Book Review: Fantastic!
Summary: 5 Stars

Octavia Butler is the most talented SF writer I've ever come across and Clay's Ark is a fantastic piece of fantasy work that will consume you with terror and dare you to put it down. I never thought of myself as a SF-buff but what Butler writes can't be boxed into just that one genre. She's great!

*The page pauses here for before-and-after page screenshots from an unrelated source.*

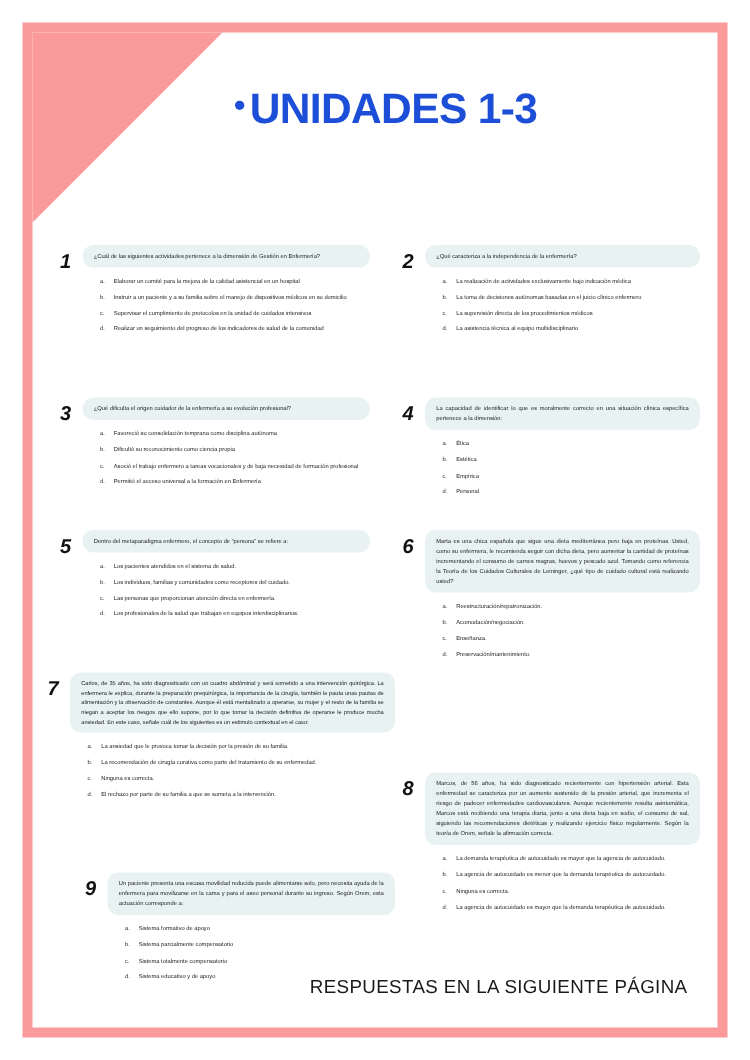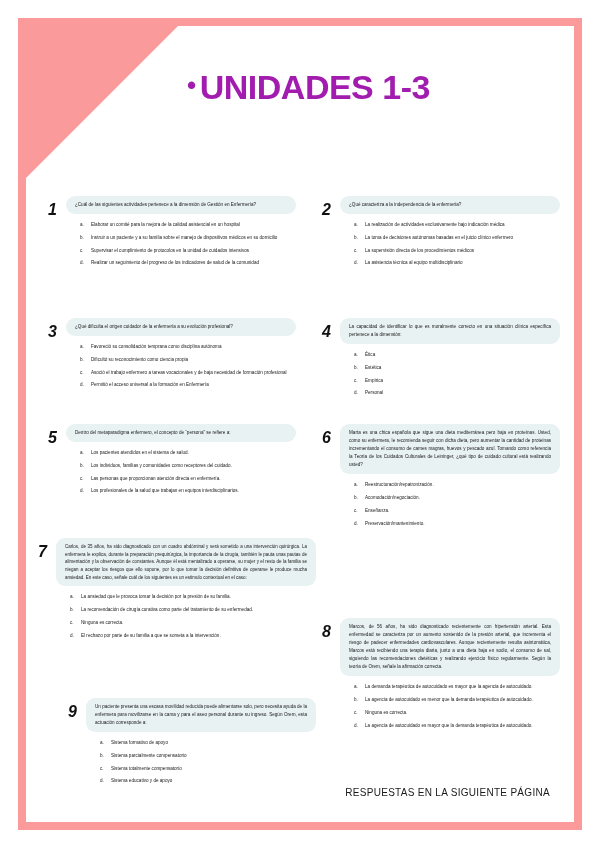--- a/index.html
+++ b/index.html
@@ -64,7 +64,7 @@
     font-size: 34px;
     font-weight: bold;
     letter-spacing: -0.5px;
-    color: #a21caf;
+    color: #1d4ed8;
     white-space: nowrap;
     margin-left: 35px;
   }

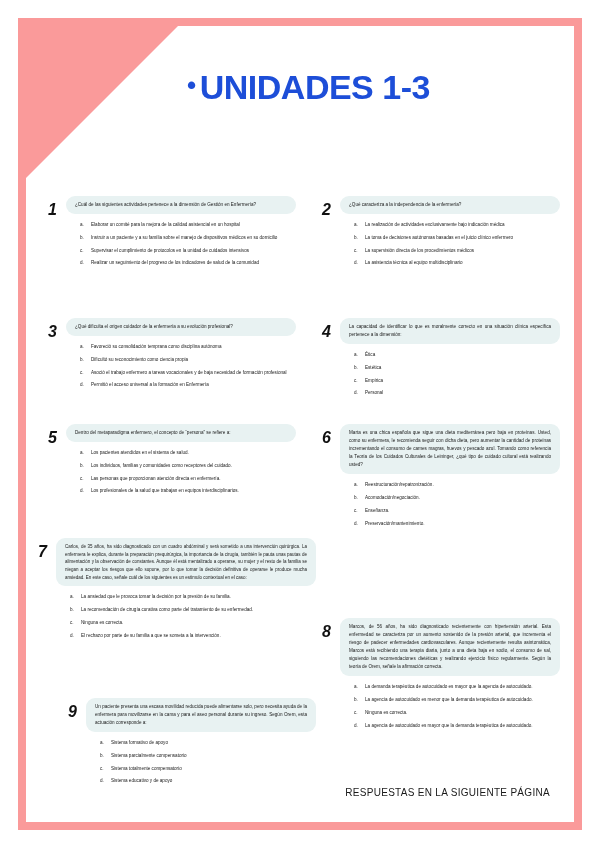--- a/index.html
+++ b/index.html
@@ -141,7 +141,7 @@
     position: absolute;
     right: 24px;
     bottom: 24px;
-    font-size: 10px;
+    font-size: 15px;
     letter-spacing: 0.3px;
     color: #1a1a1a;
     white-space: nowrap;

Book Review: Host to Millions
Summary: 4 Stars

This might be the most suspenseful of the several novels I've read from Octavia Butler, but it comes up a little short on some of her key strengths. Granted, Butler's supremely unique imagination is still at play here, in the story of a space crew that comes back to Earth with an alien virus that uses human carriers like mere conduits for relentlessly propagating itself. Another mindbendingly creative concept from Butler, but unfortunately this novel comes out rather sour and ugly in the execution. The dysfunctional near-future society that is Butler's usual motif simply becomes a depressing mess here, with no redeeming humanity. We get almost uniformly violent and pitiless characters (except for the circle of protagonists) and a depressing, disturbing parade of human misery. Thus, the dystopian aspects of this tale are missing the elements that make similar settings so compelling in Butler's better novels – such as the African mythology backdrop to "Wild Seed" or the philosophical optimism of "Parable of the Sower." There is also a structural problem with this book, in that Butler alternates chapter-by-chapter between flashbacks and events in the present, and neither of these running narratives are told completely in chronological order. This is a non-linear technique that some writers have used successfully to reinforce their themes or the suspense of the story, but here it just slows down the effectiveness of Butler's ideas. I still enthusiastically recommend the works of Octavia Butler for all fans of thought-provoking and emotionally compelling speculative fiction, but this book doesn't quite stack up with her best. [~doomsdayer520~]

Book Review: Must read, overwhelmingly futurealistic!
Summary: 5 Stars

Read the book! Gets your mind focus on the future and what it can hold! Also read Kindrad!